It’s no secret that men are less likely than women to seek preventative medical care, and unfortunately this holds true for dental care as well. According to one study published in the Journal of Periodontology in 2011, men were nearly half as likely as women to have visited a dentist for routine care in the prior year. While oral health is important for everyone – men, women, and children (even babies) – men have certain risk factors that make it even more essential for them to maintain tooth health and get regular dental care.
Oral Health Complications in Men
By age 72, men will have lost an average of more than five teeth. Men also suffer from higher rates of gum disease and oral cancers. This is thought to be in part due to their higher rate of alcohol consumption and tobacco use. Regardless of the reason, it is a cause for concern when paired with the lower frequency of check-ups and cleanings.
There is an even more alarming connection for men between general health and oral hygiene, and it’s two-fold. Men are generally thought to be more susceptible to heart disease, and researchers have identified links between gum disease and cardiovascular health. In addition, men who are on heart medications may be prone to dry mouth as a side effect of these drugs, which can increase the risk of gum health problems.

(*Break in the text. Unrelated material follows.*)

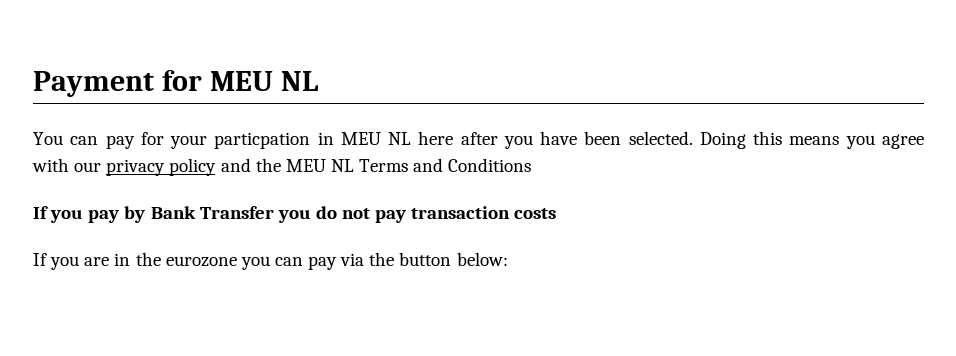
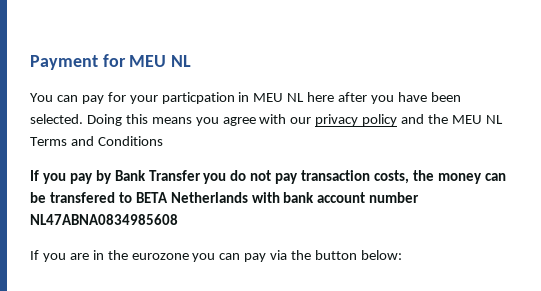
[514,208,557,219] costs -> [374,170,506,184] [30,192,420,203] [30,214,178,225] costs, the money can be transfered to BETA Netherlands with bank account number NL47ABNA0834985608

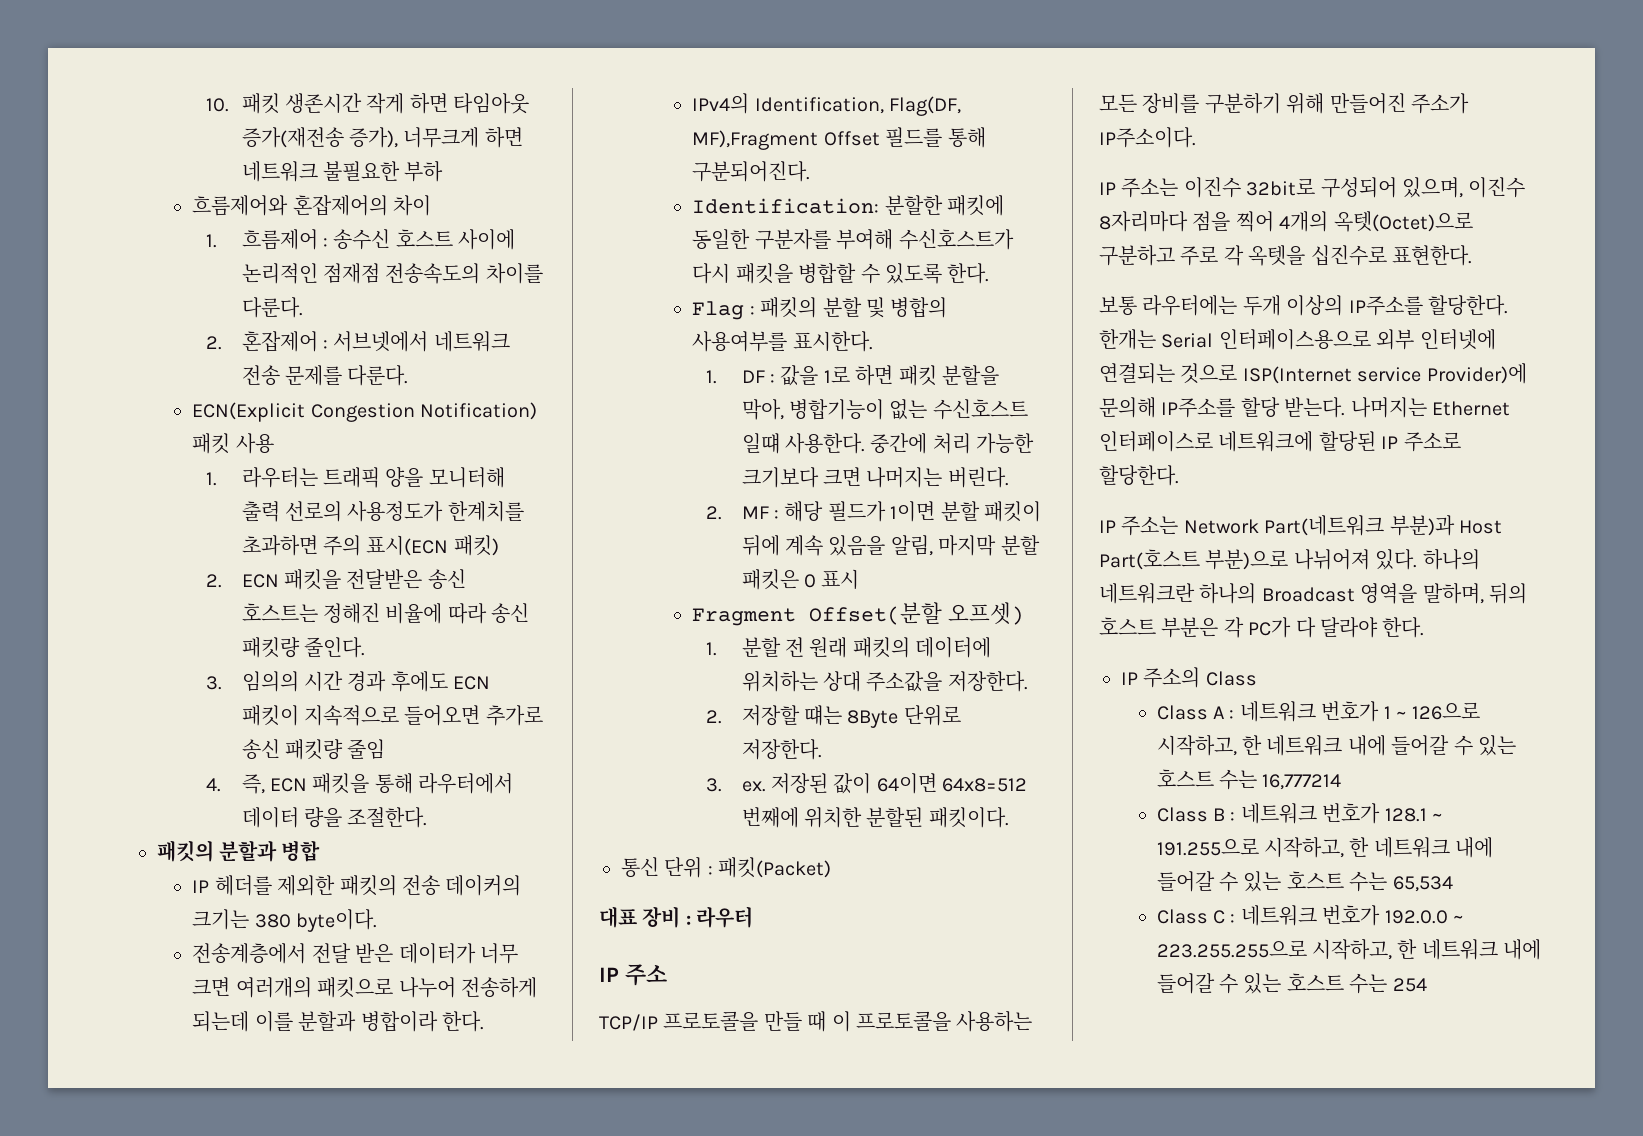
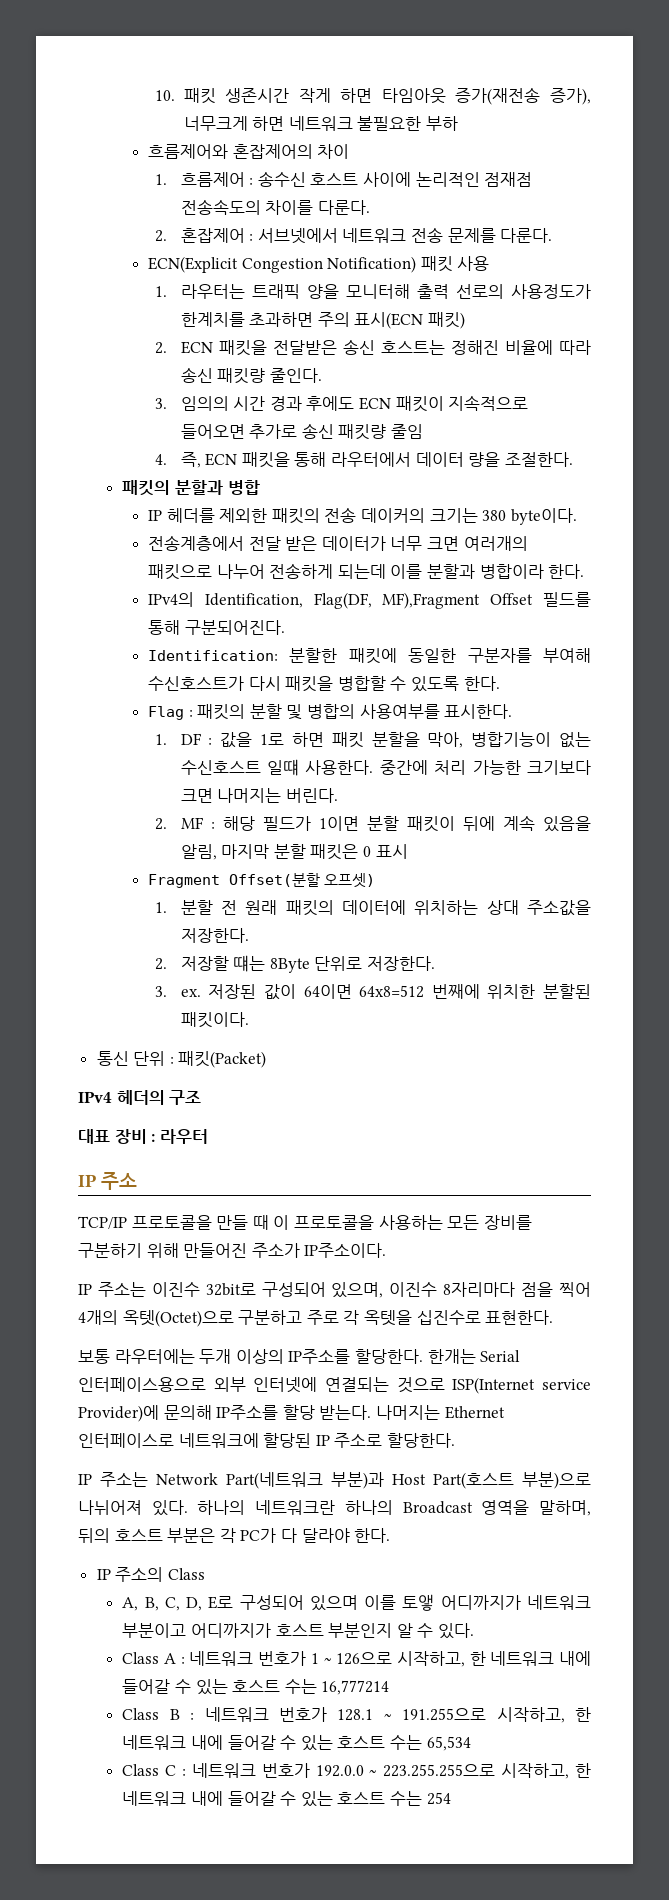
(832, 867) none -> [78,1090,202,1105] // IPv4 헤더의 구조
(1257, 678) none -> [122,1594,591,1611] [122,1623,474,1639] // A, B, C, D, E로 구성되어 있으며 이를 토앻 어디까지가 네트워크 부분이고 어디까지가 호스트 부분인지 알 수 있다.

Another risk factor for men’s oral health is contact sports. Men are more likely to play fairly rough physical sports like football and basketball, which can result in broken or knocked out teeth or other mouth injuries. It’s important to wear a protective mouthguard to buffer potential damage to teeth. Helmets can also offer added mouth protection when riding bikes or motorcycles.
What Can You Do?
There are many ways to decrease your risk of periodontal disease as well as tooth loss as you age:
• Brush at least twice daily with a soft brush and fluoridated toothpaste. Women are nearly 50% more likely to brush after each meal than men, which means men are at a disadvantage before even counting any of the other factors.
• Floss at least once daily. Cleaning between teeth is a simple and effective way to lower the risk of gum disease.
• If you don’t have a dentist, get one (if you are in the Sydney area, Quay Dental can assist you with all of your oral health needs). Research has shown that only 74% of men report having a regular dental care provider, compared to 89% of women.
• Visit the dentist at least once a year. According to the Australian Institute of Health and Welfare, only 41% of men visit the dentist frequently enough, compared to 50% of women.
• Monitor your gums for any changes – redness, tenderness, receding gum-line, anything out of the ordinary. Report anything suspicious to your dentist. Delaying treatment for gingivitis can result in severe oral health issues that require extensive treatment.
Oral health isn’t just gum deep, especially for men. By the time you notice a problem, it could be too late and you could not only lose teeth, but your heart health could be impacted as well, complicating the problem further. By brushing, flossing, and getting regular cleanings and check-ups from a qualified provider like the specialists at Quay Dental, men can enjoy not only a healthy mouth but potentially even a longer life.